Scientific classification
- Kingdom: Animalia
- Phylum: Chordata
- Class: Amphibia
- Order: Anura
- Family: Aromobatidae
- Genus: Allobates
- Species: A. zaparo
- Binomial name: Allobates zaparo (Silverstone, 1976)

= Allobates zaparo =

- Authority: (Silverstone, 1976)
- Conservation status: LC

Species of amphibian

Allobates zaparo, the sanguine poison frog or Zaparo's poison frog (in Spanish rana venenosa) is a species of frog in the family Aromobatidae. It is native to Ecuador and Peru, where it lives in tropical rainforest habitat.

==Description==
The adult male frog measures 27.0 to 30.5 mm in snout-vent length and the adult female frog 26.5–30.5 mm. The skin of the dorsum is red or brick in color with light brown or copper colored lines that start on the snout. The sides of the head and body are black in color, bordered with a brown stripe on top and a white on the bottom. The white stripe may turn blue toward the rear of the body. There is a green-yellow mark on the lip. The upper surfaces of the forelegs are light brown in color with black or dark brown spots. There is yellow or orange color in the axilliary region. The upper surfaces of the hind legs are black in color with blue-gray marks. The undersides of the hind legs or blue in color with black marks. The throat and chest are black in color but may have some blue. The blue becomes an orange stripe near where the front legs meet the body. The belly is blue with black marks. The iris of the eye is black in color with some bronze or copper near the pupil.

===Poison===
This frog does not have poison chemicals in its skin, but its coloration resembles that of other frogs in Dendrobatidae that do, making it a Batesian mimic. A. zaparo most closely resembles A. bilinguis, which is moderately toxic, rather than other frogs in the area with more potent chemical defenses. Scientists believe this is because animals that attempt to prey on moderately toxic frogs learn exactly they look like rather than developing a more generalized aversion.

==Etymology==
Scientists named this frog zaparo for the Sápara people who live in eastern Ecuador.

==Habitat==
This diurnal frog has been observed in forests in lowlands and on rolling hills, largely primary but occasionally secondary forest and riparian habitats near farmland. It spends time on the leaf litter. Scientists saw the frog between 200 and 1000 meters above sea level.
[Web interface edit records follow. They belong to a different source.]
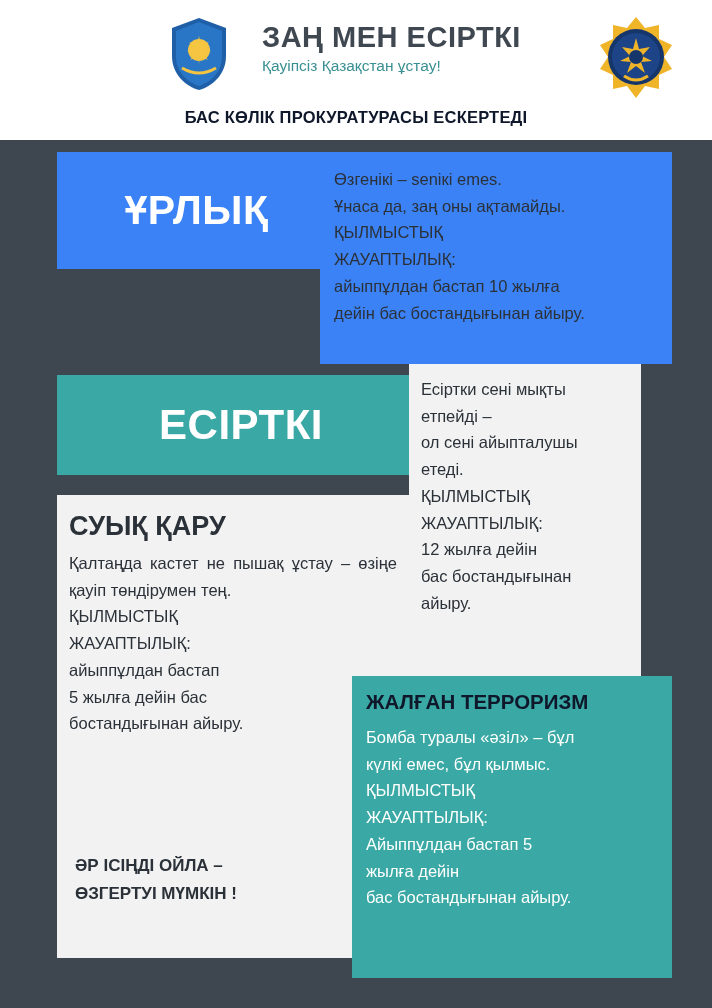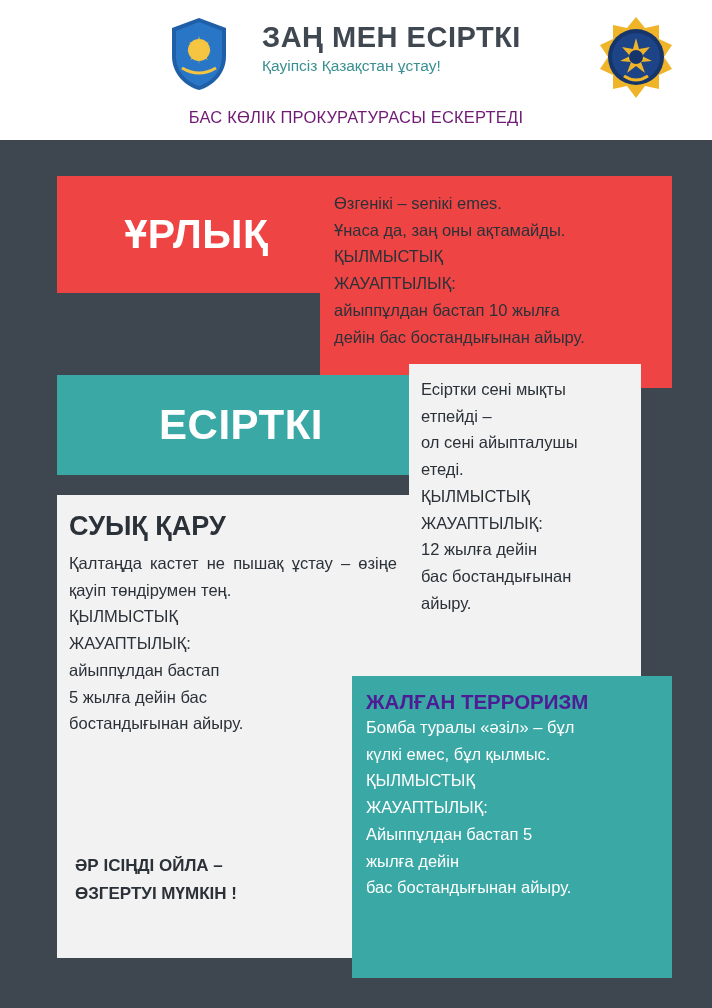--- a/index.html
+++ b/index.html
@@ -61,37 +61,36 @@
     color: #3a8f92;
     margin-top: 5px;
     font-weight: normal;
   }
   .banner-line {
     position: absolute;
     left: 0; top: 108px;
     width: 712px;
     text-align: center;
     font-size: 16.5px;
-    font-weight: normal;
-    color: #701a75;
+    font-weight: bold;
+    color: #0f172a;
     letter-spacing: 0.2px;
   }
 
   
   .block {
     position: absolute;
     box-sizing: border-box;
     padding-left: 16px;
   }
   .teal {
     background: #3aa8a4;
   }
   .lightteal {
-    background: #ef4444;
-    margin-top: 24px;
+    background: #3b82f6;
   }
   .white {
     background: #f2f2f2;
   }
   .blocktitle-big {
     color: #ffffff;
     font-weight: bold;
     font-size: 41px;
     letter-spacing: 0.5px;
   }
@@ -151,23 +150,24 @@
   .justify {
     text-align: justify;
   }
   
   #b-terror {
     left: 352px; top: 676px;
     width: 320px; height: 302px;
     padding: 14px 14px 0 14px;
   }
   .terror-title {
-    color: #4c1d95;
+    color: #0f172a;
     font-weight: bold;
     font-size: 20.5px;
+    margin-bottom: 10px;
   }
   
   #b-slogan {
     left: 57px; top: 830px;
     width: 295px; height: 128px;
     padding: 22px 12px 0 18px;
   }
   .slogan-text {
     color: #2b3138;
     font-weight: bold;

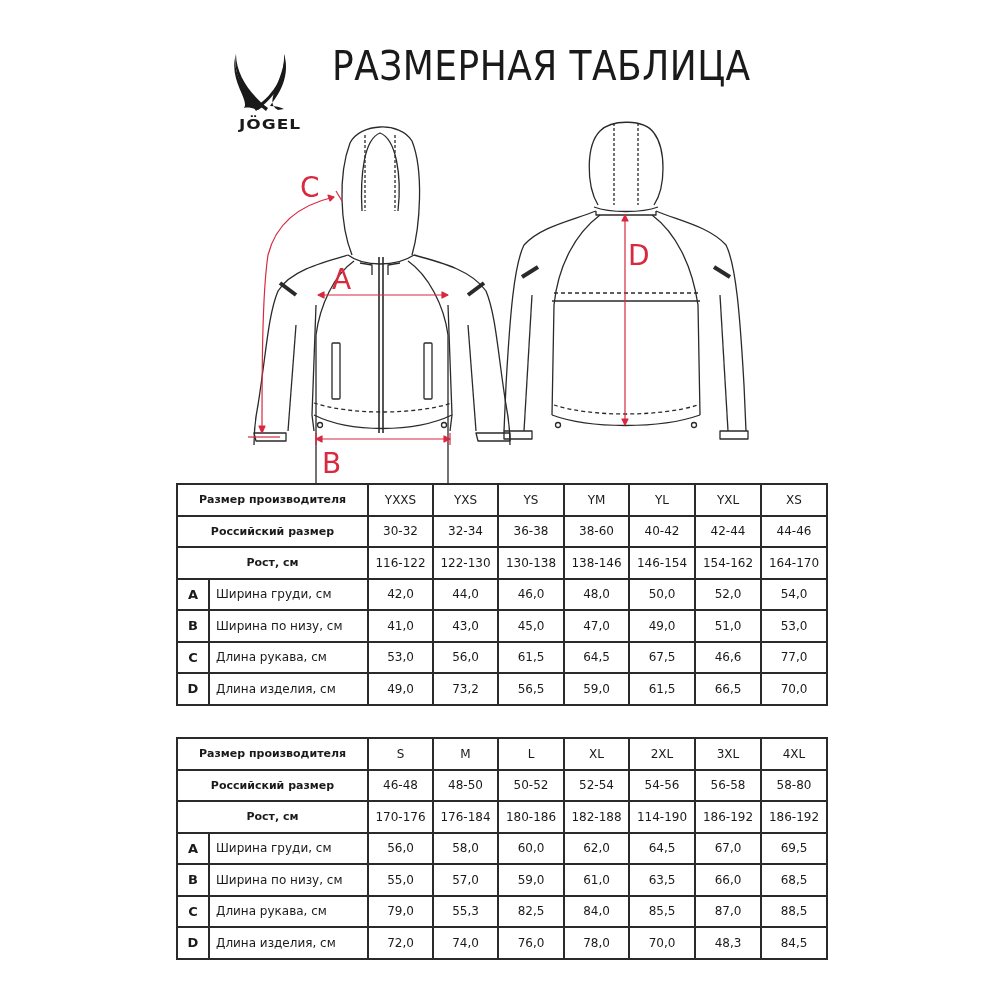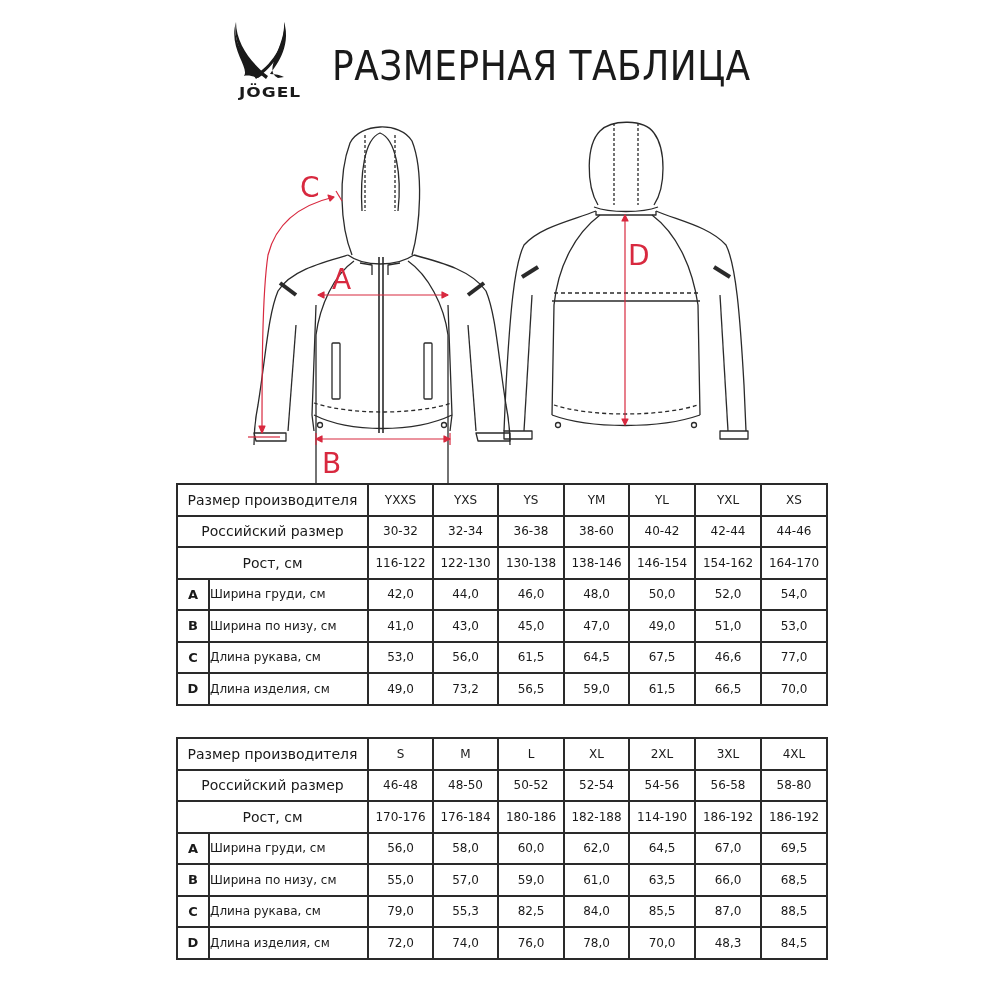--- a/index.html
+++ b/index.html
@@ -1,27 +1,27 @@
 <!DOCTYPE html>
 <html><head>
 <meta charset="utf-8">
 <style>
   html, body { margin:0; padding:0; background:#ffffff; }
   body { width:1000px; height:1000px; position:relative; overflow:hidden; font-family:"DejaVu Sans", sans-serif; color:#1a1a1a; }
-  .logo { position:absolute; left:222px; top:18px; width:90px; height:90px; }
+  .logo { position:absolute; left:222px; top:50px; width:90px; height:90px; }
   .logo svg { position:absolute; left:0; top:0; }
   .logo-text { position:absolute; left:8px; top:64px; width:80px; text-align:center; font-family:"DejaVu Sans", sans-serif; font-weight:bold; font-size:17px; letter-spacing:1px; color:#1a1a1a; transform:scaleY(0.85); }
   .title { position:absolute; left:332px; top:42px; font-family:"DejaVu Sans", sans-serif; font-size:40px; font-weight:normal; letter-spacing:0.5px; color:#1a1a1a; white-space:nowrap; transform:scaleX(0.90); transform-origin:left top; line-height:48px; }
   .drawing { position:absolute; left:240px; top:115px; width:520px; height:370px; }
   .mlabel { position:absolute; font-family:"DejaVu Sans", sans-serif; font-size:28px; color:#d8293f; line-height:30px; }
   table.size { position:absolute; left:176px; width:650px; border-collapse:collapse; table-layout:fixed; font-family:"DejaVu Sans", sans-serif; }
   table.size td { border:2px solid #2a2a2a; height:29.5px; padding:0; text-align:center; font-size:12px; color:#1a1a1a; }
-  table.size td.hdr { font-weight:normal; font-size:14px; }
+  table.size td.hdr { font-weight:bold; font-size:11px; }
   table.size td.letter { font-weight:bold; font-size:13px; }
-  table.size td.param { text-align:left; font-size:12px; }
+  table.size td.param { text-align:left; padding-left:6px; font-size:12px; }
   #t1 { top:483px; }
   #t2 { top:737px; }
 </style>
 </head>
 <body>
 
 <div class="logo">
   <svg width="90" height="64" viewBox="0 0 90 64">
     <path d="M14 4 C 10 22, 22 44, 42 56 L 36 60 C 30 58, 26 57, 22 58 C 28 50, 6 30, 14 4 Z" fill="#1a1a1a"></path>
     <path d="M62 4 C 70 30, 52 50, 48 56 C 54 56, 58 57, 62 59 L 56 60 C 40 52, 64 28, 62 4 Z" fill="#1a1a1a"></path>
People have seen this frog in many protected parks: Yasuní National Park, Sangay National Park, Yachana Reserve, and Jatun Sacha Biological Station.

==Diet==
This frog has a variegated diet but preys extensively on ants.

==Reproduction==
The male frog perches above the leaf litter and calls to the female frogs. The female frogs lays their eggs in forest leaf litter. After the eggs hatch, the adults carry the young to water.

==Taxonomy==
This species was treated in genus Epipedobates until phylogenetic analysis justified its transfer to Allobates.

==Threats==
The IUCN classifies this frog as least concern of extinction. In places, it is threatened by habitat loss and deforestation in favor of agriculture, livestock cultivation, and the construction of roads for oil extraction. Pollution from farms, livestock, and mining can also affect this frog.